Soon, the Washington Post was reporting in a front page article: “Male fury and fear rises in GOP in defense of Kavanaugh,” as Republican men contemplated the horror of a wave of “false accusers who are biased against them.”
There are at least two problems with this narrative. One is that the fear of false sexual assault allegations seems to be wildly overblown. According to a new poll from the Public Religion Research Institute:
The vast majority of Americans also do not worry about being falsely accused of sexual harassment at work. More than eight in ten (84%) do not worry that they will be falsely accused, while fewer than one in five say they worry somewhat (12%) or a great deal (4%).

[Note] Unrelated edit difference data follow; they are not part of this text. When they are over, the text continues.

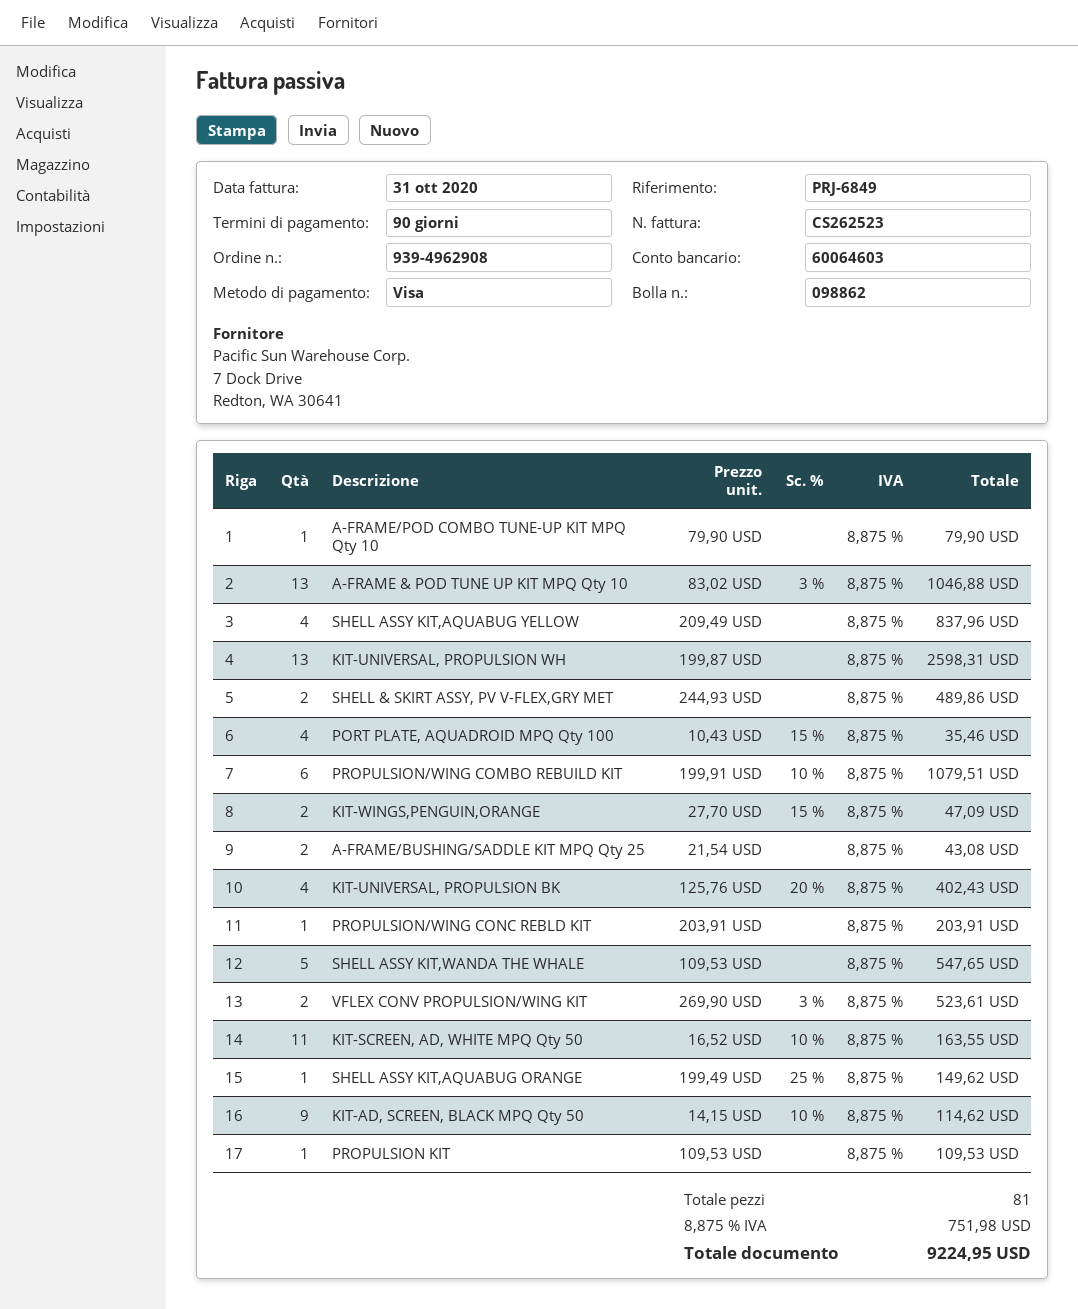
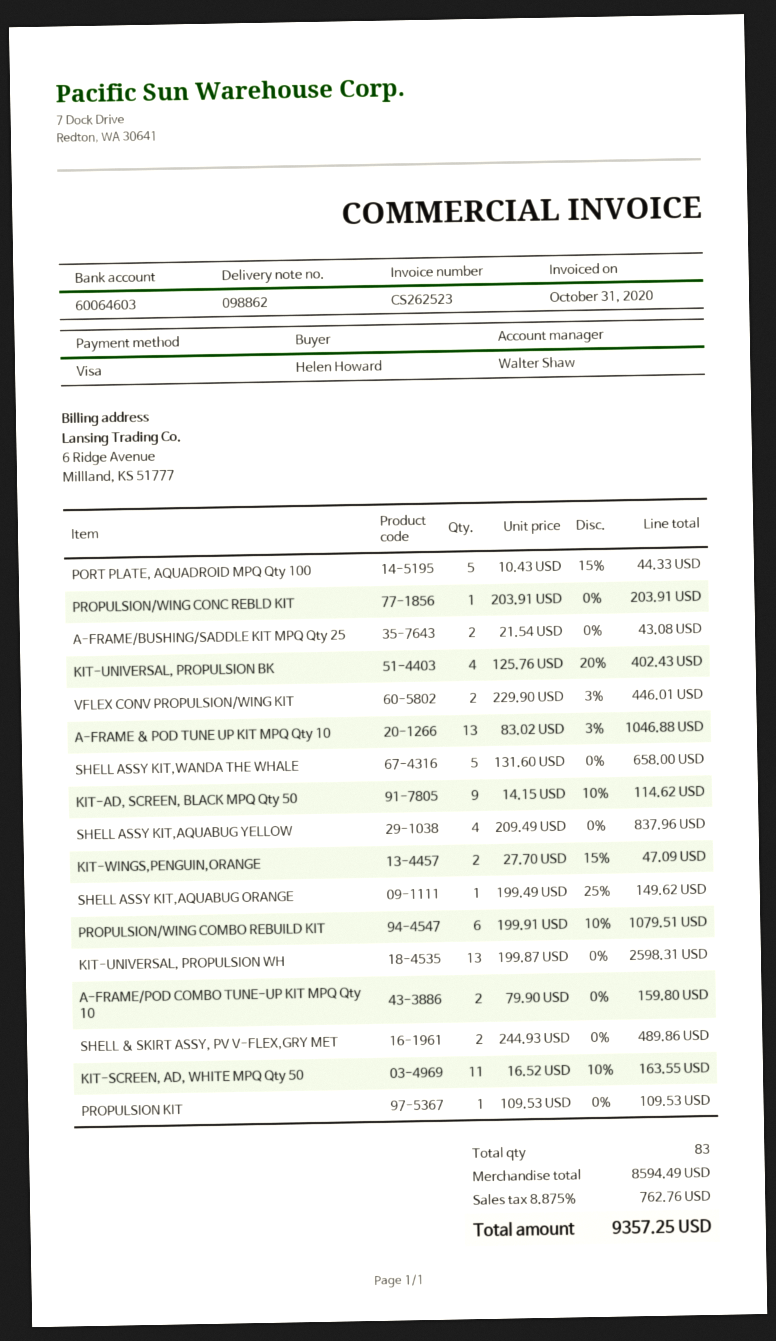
A-FRAME/POD COMBO TUNE-UP KIT MPQ Qty 10: 1 x 79.90 = 79.90 -> 2 x 79.90 = 159.80
PORT PLATE, AQUADROID MPQ Qty 100: 4 x 10.43 - 15% = 35.46 -> 5 x 10.43 - 15% = 44.33
SHELL ASSY KIT,WANDA THE WHALE: 5 x 109.53 = 547.65 -> 5 x 131.60 = 658.00
VFLEX CONV PROPULSION/WING KIT: 2 x 269.90 - 3% = 523.61 -> 2 x 229.90 - 3% = 446.01
total quantity: 81 -> 83
tax: 8.875% = 751.98 -> 8.875% = 762.76
total: 9224.95 -> 9357.25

And, it should be pointed out, this vast majority of Americans is correct to not worry. False accusations are both rare and easily identifiable, according to experts.

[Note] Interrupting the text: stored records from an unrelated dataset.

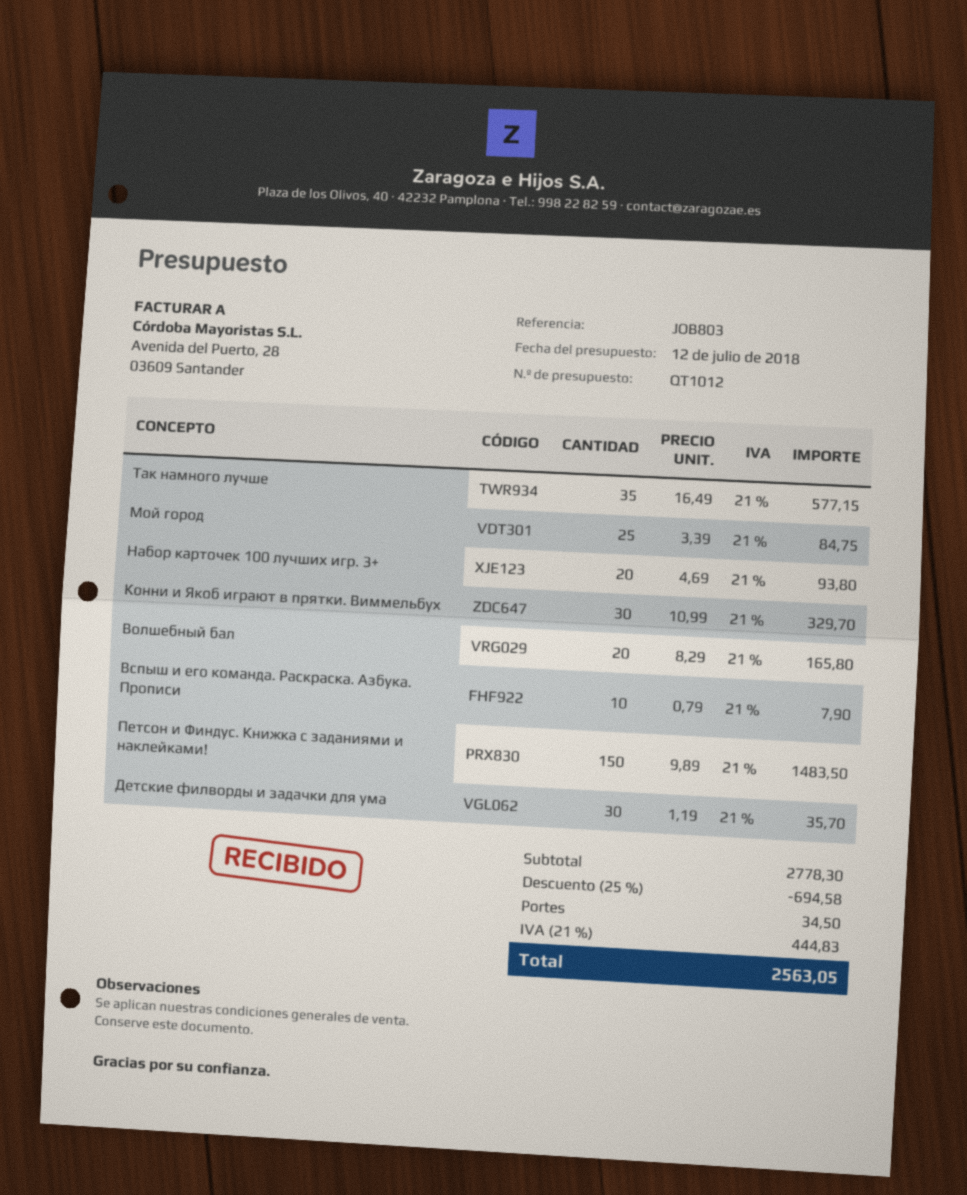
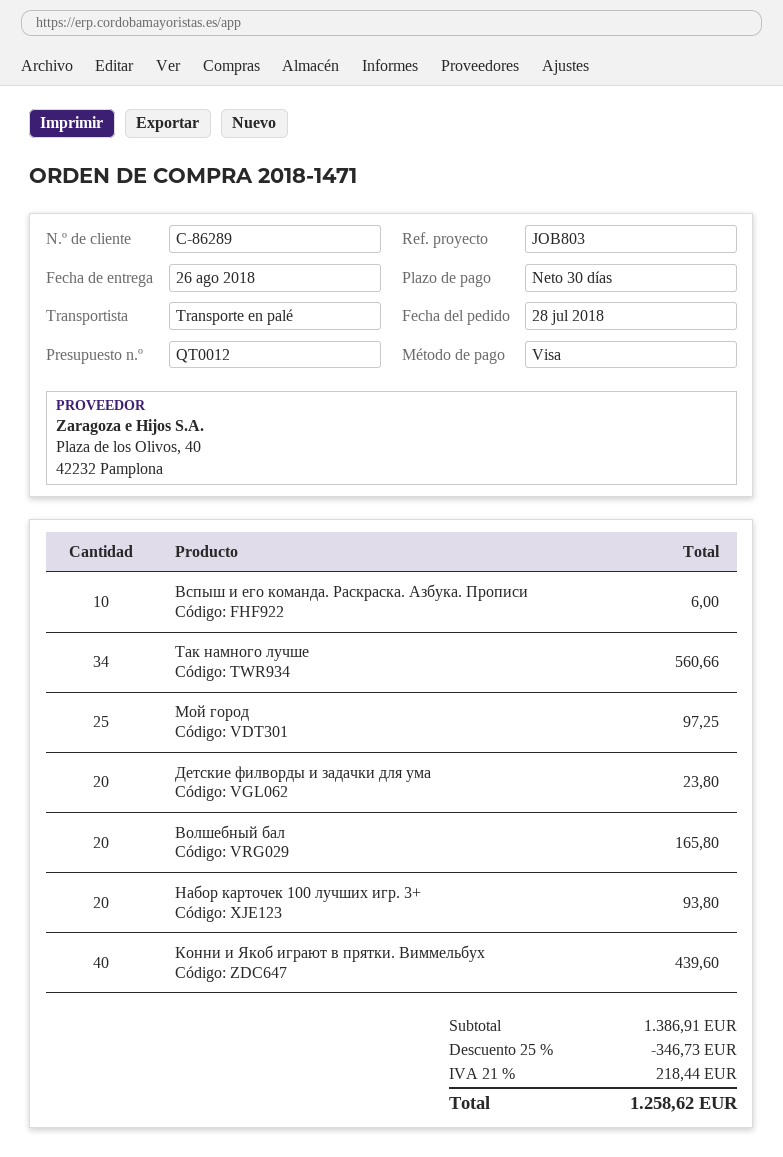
quote number: QT1012 -> QT0012
Так намного лучше: 35 for 577.15 -> 34 for 560.66
Мой город: 25 for 84.75 -> 25 for 97.25
Конни и Якоб играют в прятки. Виммельбух: 30 for 329.70 -> 40 for 439.60
Вспыш и его команда. Раскраска. Азбука. Прописи: 10 for 7.90 -> 10 for 6.00
Петсон и Финдус. Книжка с заданиями и наклейками!: 150 for 1483.50 -> none
Детские филворды и задачки для ума: 30 for 35.70 -> 20 for 23.80
subtotal: 2778.30 -> 1386.91
discount: 25% = 694.58 -> 25% = 346.73
shipping: 34.50 -> none
tax: 21% = 444.83 -> 21% = 218.44
total: 2563.05 -> 1258.62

The second problem with the son panic-narrative is that it flies in the face of the long-time insistence from those on the religious and cultural right that the answer to what they see as America’s rampant sexual immorality is to return to a culture of chastity. MacCallum and many others no doubt believe that their sons have been perfect gentlemen wrongfully accused by craven women eager to take them down. But since false accusations are rare and since son-panickers have made little effort to distinguish between those decrying baseless allegations and those looking to excuse “boys will be boys” behaviors, it makes much more sense to focus on the latter.

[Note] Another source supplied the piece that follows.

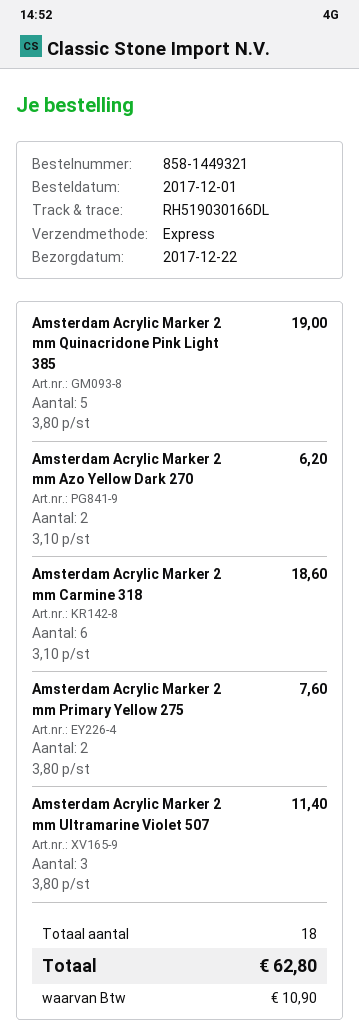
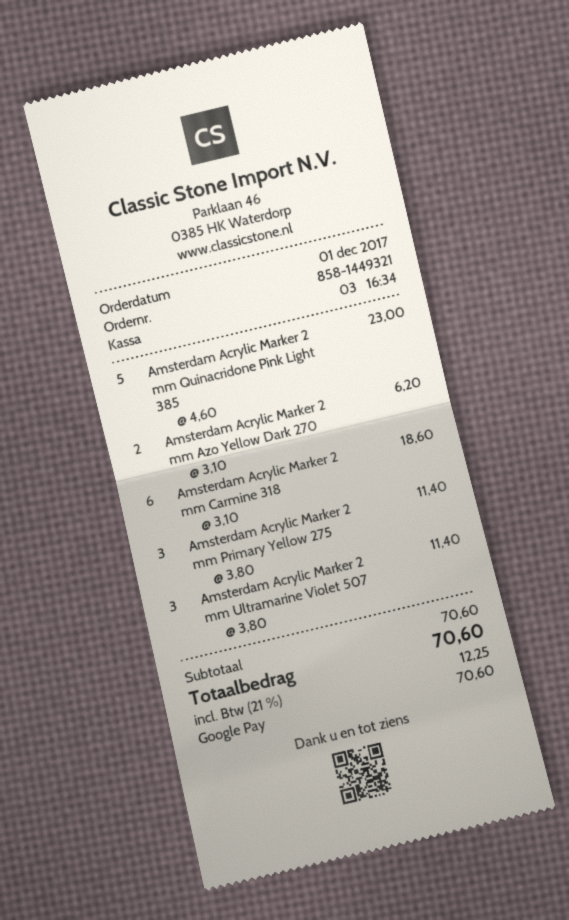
Amsterdam Acrylic Marker 2 mm Quinacridone Pink Light 385: 5 x 3.80 = 19.00 -> 5 x 4.60 = 23.00
Amsterdam Acrylic Marker 2 mm Primary Yellow 275: 2 x 3.80 = 7.60 -> 3 x 3.80 = 11.40
tax: 10.90 -> 12.25
total: 62.80 -> 70.60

With that in mind, what about all those Ross Douthat paeans to the lost “structures of suburban bourgeois Christian morality,” which led to “drunken teenage parties in the suburbs and hard-core pornography in Times Square”?
What about the millions and millions of federal dollars spent on largely ineffective “abstinence-only” sex-ed programs designed to teach teens to just say no to sex? What about the “purity” movement’s insistence on front-porch courtships and chaste, chaperoned dating where a couple wouldn’t even exchange so much as a kiss until they were engaged?
If the sons of the right were following their own side’s prescriptions for sexual morality, it seems like they wouldn’t have a whole lot to worry about. It’s unlikely you’re going to be accused of assaulting a young woman on her own front porch with her father presumably sitting inside, shotgun at the ready.
The real hypocrisy, of course, is that these religious-right prescriptions were never supposed to apply to their sons, only to their daughters. That their sons should have free rein to let “boys be boys” or to “sow their wild oats” went hand-in-hand with the idea that chaste girls wouldn’t have to worry about such boys because their own sexual experimentation would be heavily policed.
So the so-called “son panic” is really anger that their sons are no longer free to do whatever they want and get away with it—as long as they “do it” to the right (as in: wrong) girls.